DATA PROVIDED:
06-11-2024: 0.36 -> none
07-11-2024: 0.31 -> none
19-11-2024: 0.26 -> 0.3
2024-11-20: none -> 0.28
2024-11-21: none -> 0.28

--

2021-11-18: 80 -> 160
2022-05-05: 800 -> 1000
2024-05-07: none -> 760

BRIEF: Look above for the line with "2021-11-18: 80 -> 160" and the line with "2024-05-07: none -> 760"; transcribe both and all lines in between, exactly, and nothing else.

SOLUTION FOR THIS PROBLEM:
2021-11-18: 80 -> 160
2022-05-05: 800 -> 1000
2024-05-07: none -> 760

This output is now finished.